Applications that don't leverage some form of digital-signal processing are like the proverbial hen's teeth. DSP capability surfaces in standalone DSP chips, one or multiple DSP cores integrated into an ASIC, general-purpose CPUs enhanced to run DSP algorithms, and even FPGAs configured to execute key algorithms.
As DSP-related algorithms and tasks gain in complexity, DSP engines must clock faster, do more during each clock cycle, or manage both feats. Increasing the clock speed is the simplest approach, which is why we now see 1-GHz clock speeds. But higher speeds usually mean higher power consumption.
However, over the last decade, power has dropped several orders of magnitude from about 2 mW/MIPS to 0.1 mW/MIPS. Over the next few years, look for that to fall to 0.01 mW/MIPS (see the figure). This bodes well for portables, which will operate longer or handle heavier task loads without increasing the drain.
To offer this range of performance, DSP vendors have crafted chips and cores that span the performance levels required by such a variety of potential applications. Other vendor developments include more highly integrated solutions that run the DSP algorithms as well as perform all system control tasks. This eliminates the separate controller chip, reducing system chip count.
One notable trend involves delivering off-the-shelf, system-on-a-chip solutions targeted at specific market segments. Such is the case with Texas Instruments' just-released DaVinci DSP family. The on-chip resources of the TMS320DM6443 and 6446, its first two members, support video playback and video capture and playback, respectively. Future family members will be optimized for other application areas. All of the chips are based around TI's C64x+ DSP core, which can run at up to 600 MHz. The first two devices also include an ARM 926EJ-S 32-bit processor running at 300 MHz for control tasks.

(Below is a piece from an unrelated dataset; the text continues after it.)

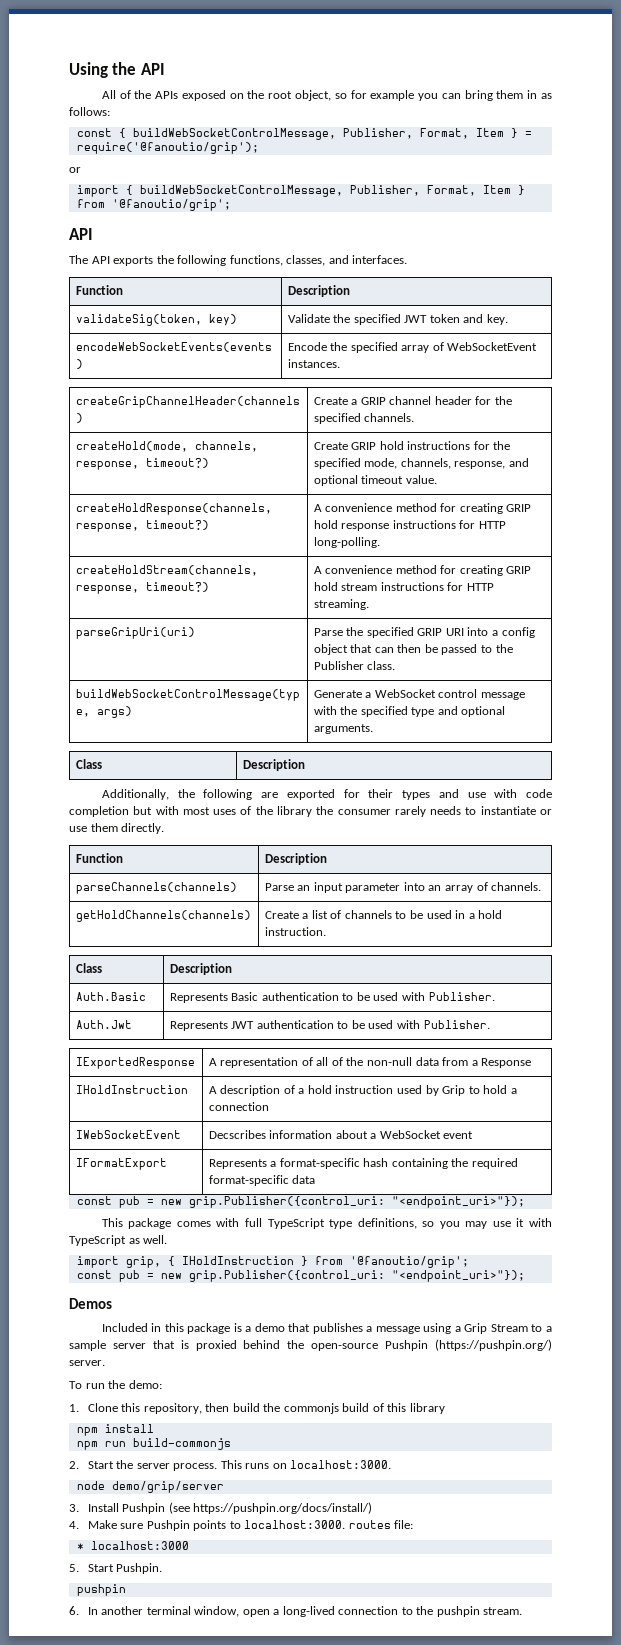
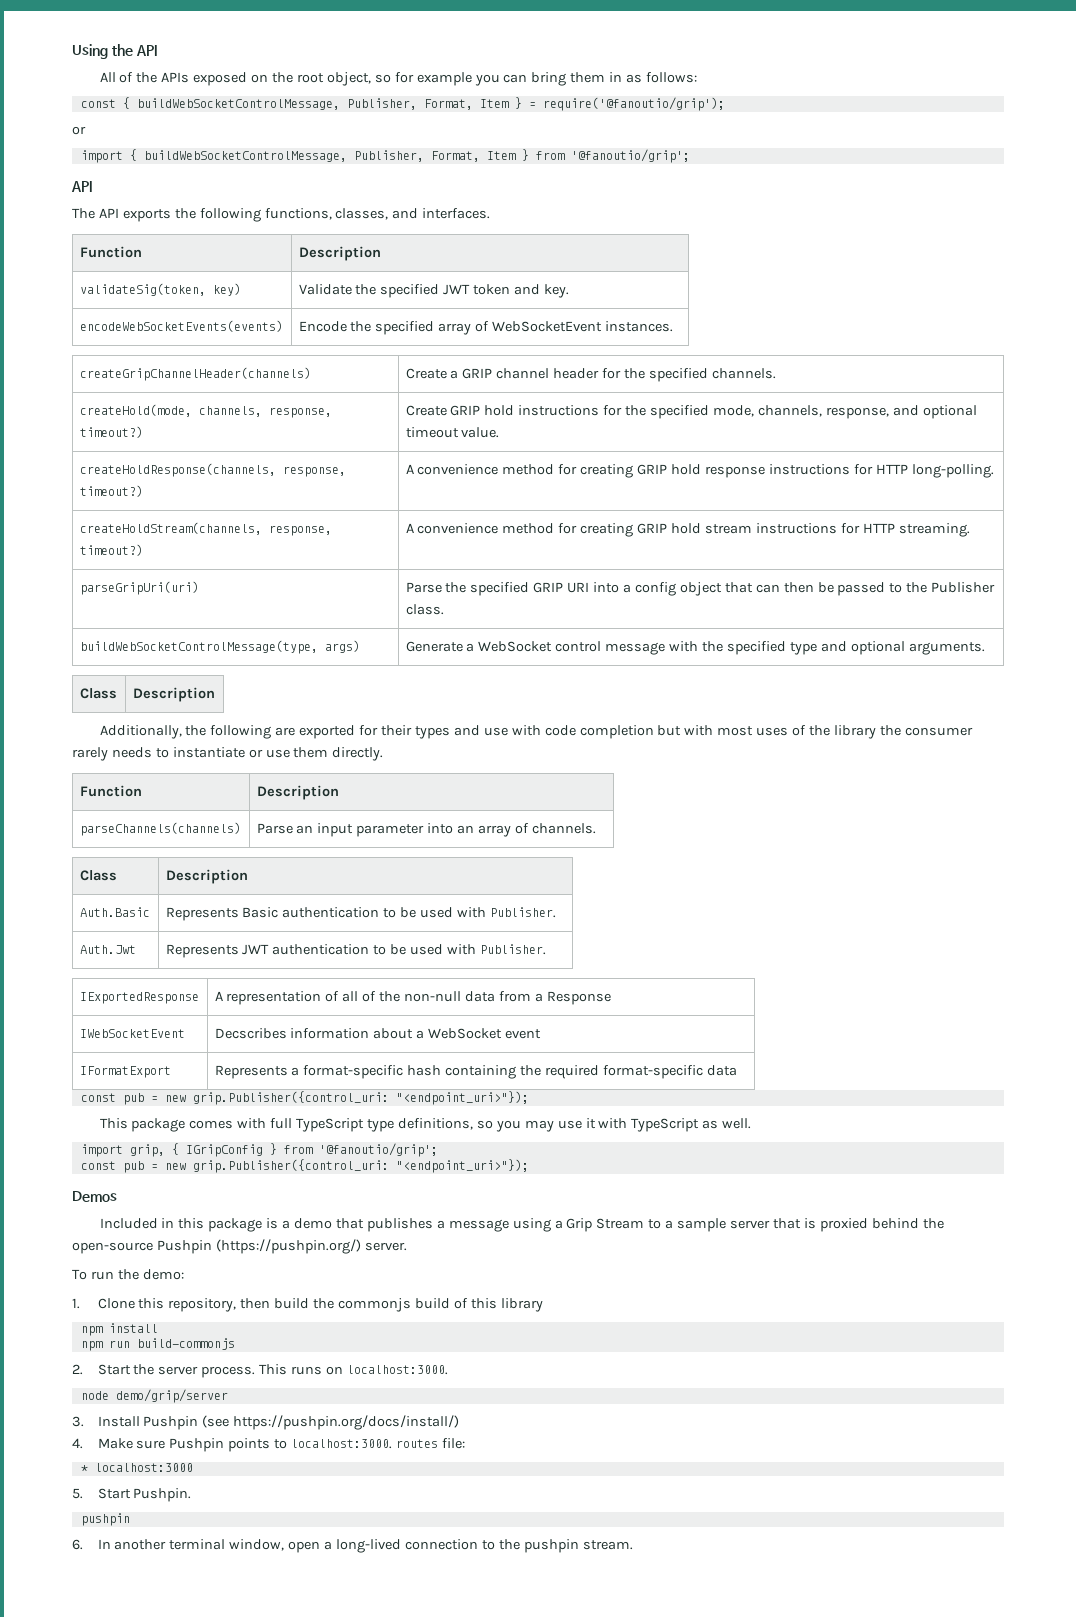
[75,910,251,922] [264,910,503,919] [264,927,326,936] // getHoldChannels(channels) | Create a list of channels to be used in a hold instruction. -> (596, 828) none
[75,1085,188,1094] [208,1085,517,1096] [208,1102,269,1111] // IHoldInstruction | A description of a hold instruction used by Grip to hold a connection -> (611, 998) none
[181,1256,294,1265] IHoldInstruction -> [185,1144,263,1157] IGripConfig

But the integration doesn't stop there. Dedicated digital video-processing blocks handle video encoding (6446 only) and playback of H.264 video streams. These blocks offload the main DSP engine and lower the speed that would otherwise be necessary to perform all of the calculations.
The DaVinci family is just one of several lines in TI's C6000 high-performance series. The C5000 series of power-efficient DSPs targets communications and audio products. The C2000 series comprises control-oriented DSP engines.

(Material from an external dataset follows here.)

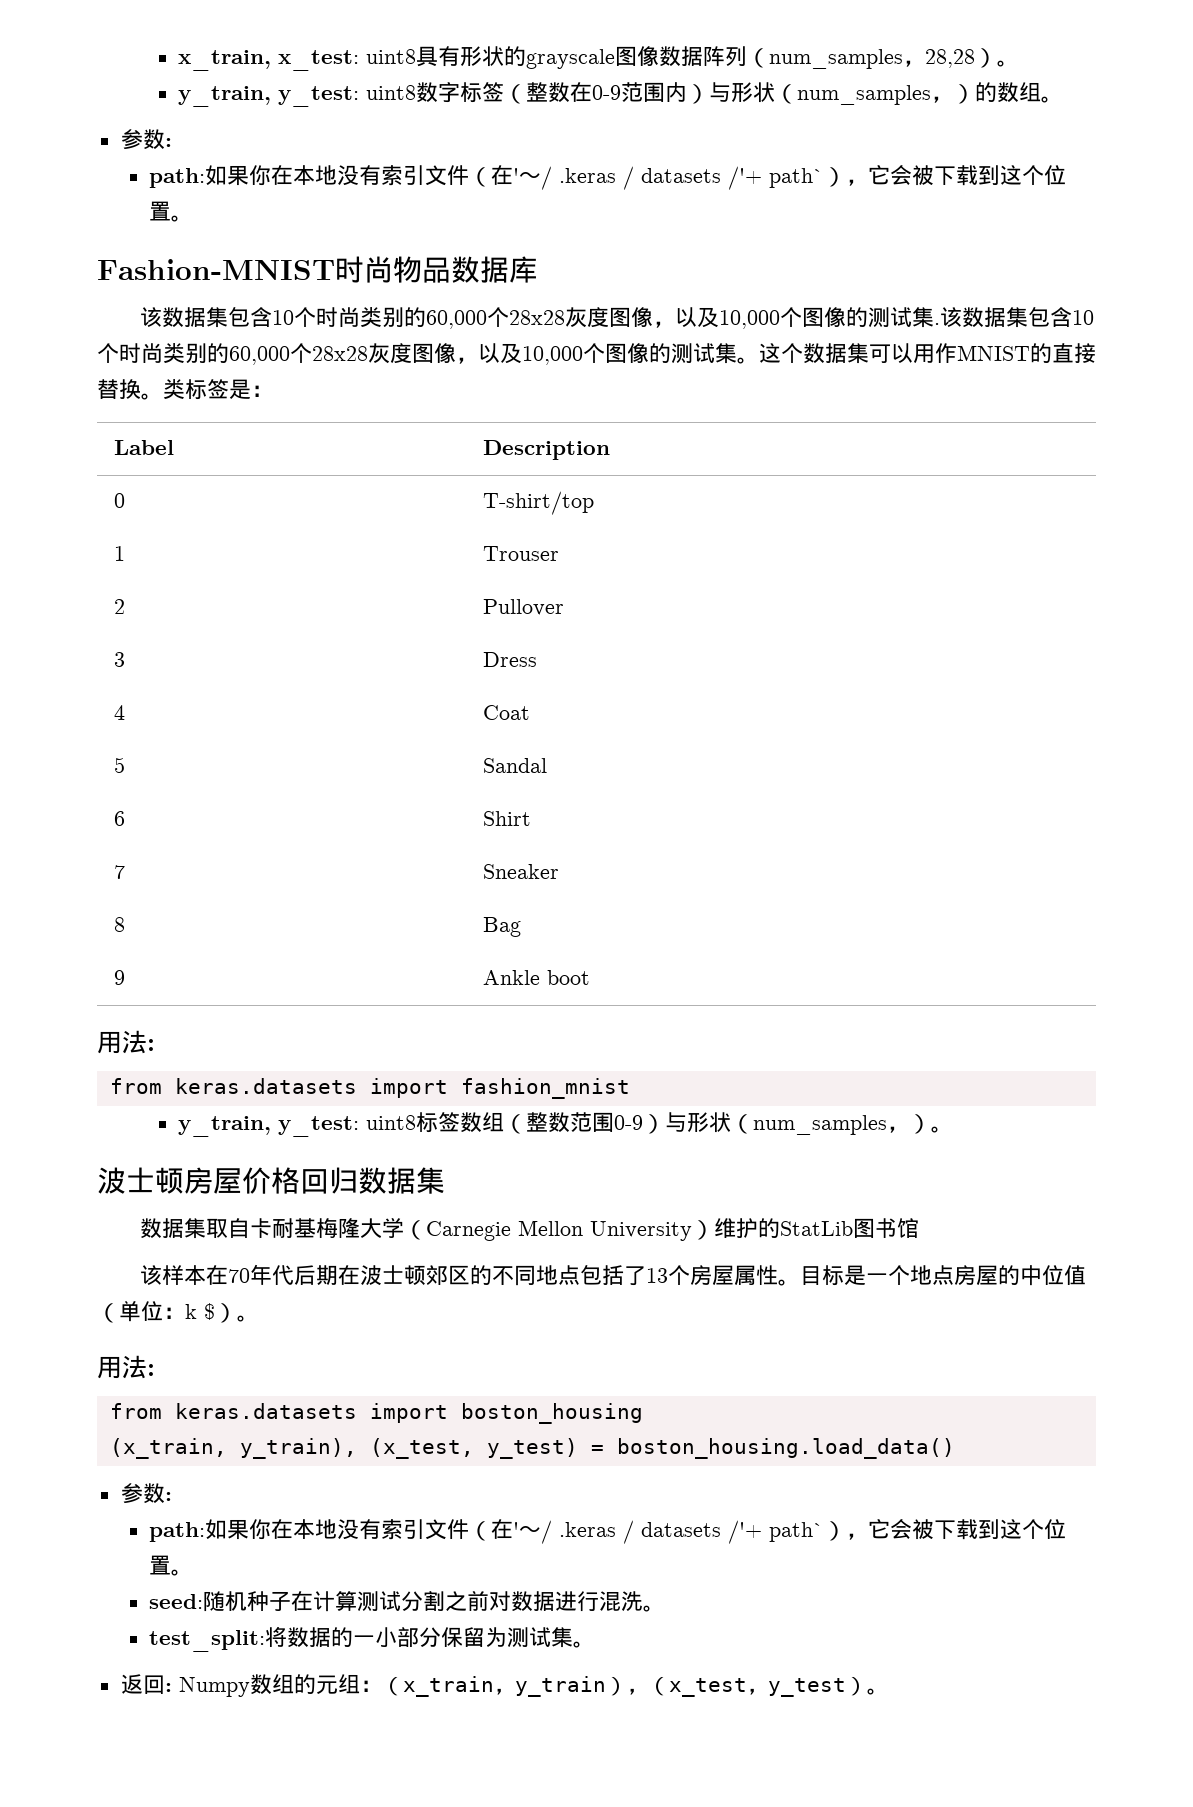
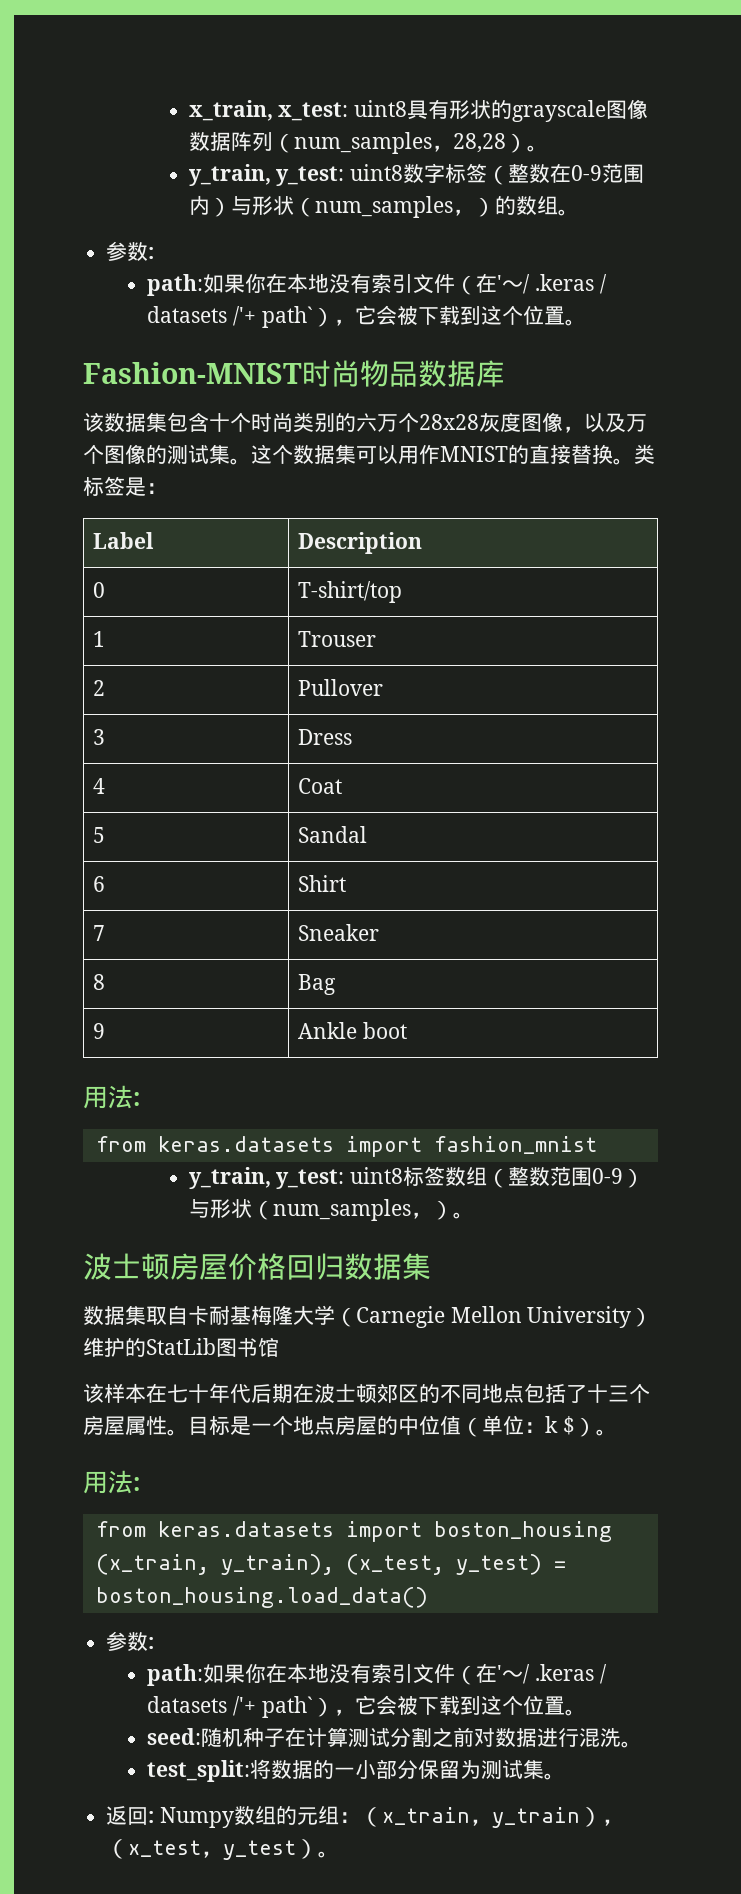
[272,307,1095,329] [97,343,583,365] 10个时尚类别的60,000个28x28灰度图像，以及10,000个图像的测试集.该数据集包含10个时尚类别的60,000个28x28灰度图像，以及10,000 -> [209,412,647,433] 十个时尚类别的六万个28x28灰度图像，以及万
[228,1268,251,1283] 70 -> [167,1384,209,1403] 七十
[646,1268,669,1283] 13 -> [587,1384,629,1403] 十三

Analog Devices and Freescale Semiconductor are perhaps TI's largest rivals. In the floating-point arena, ADI's TigerSHARC family basically is the only competition for TI. However, ADI and Freescale both compete with TI in audio and control DSPs, with Freescale's 56xxx series and ADI's Blackfin devices. Freescale also offers highly integrated DSP chips based on the 16-bit StarCore architecture.
Formed by Freescale, Agere, and Infineon (StarCore LLC), the StarCore Alliance licenses the StarCore DSP cores. The latest implementation, the StarCore V5 architecture definition, arrived late last year. Samples of the core are expected early this year. Some of its 47 new instructions enhance single-instruction/multiple-data (SIMD) processing and help deliver the best-in-class multimedia and Viterbi performance.
With the availability of DSP cores, designers can craft their own ASIC solutions. In addition to the StarCore offerings, STMicroelectronics and CEVA DSP offer various 16-bit cores, some with throughputs of up to 600 MMACs. CEVA also has developed several application-optimized cores—one fits audio applications, while another takes aim at Voice over Internet Protocol (VoIP) systems. Configurable CPU cores, such as those offered by ARC and Tensilica, can be extended with the addition of multiple MACs to deliver top-notch DSP performance.
Yet another class of DSP solutions focuses on the world of multimedia—chips dedicated to MPEG 2, MPEG 4, H.264, and other video data formats. Many companies offer ultra-low-power devices for mobile phones and similar battery-powered handheld systems. ARM's recent Cortex-A8 core also targets multimedia systems and delivers 2 GMIPS of compute throughput.
Meanwhile, some manufacturers push performance to the limit-via highly parallel architectures. Cradle Technologies' CT3616 uses 16 DSP cores and eight general-purpose processors on one chip. Through software, it can be configured to encode 16 realtime MPEG-4 channels at SIF resolution and 16 G.711 voice channels. It delivers an aggregate compute throughput of 24 GMACs when clocked at 375 MHz. In effect, it's a 16-channel digital video recorder.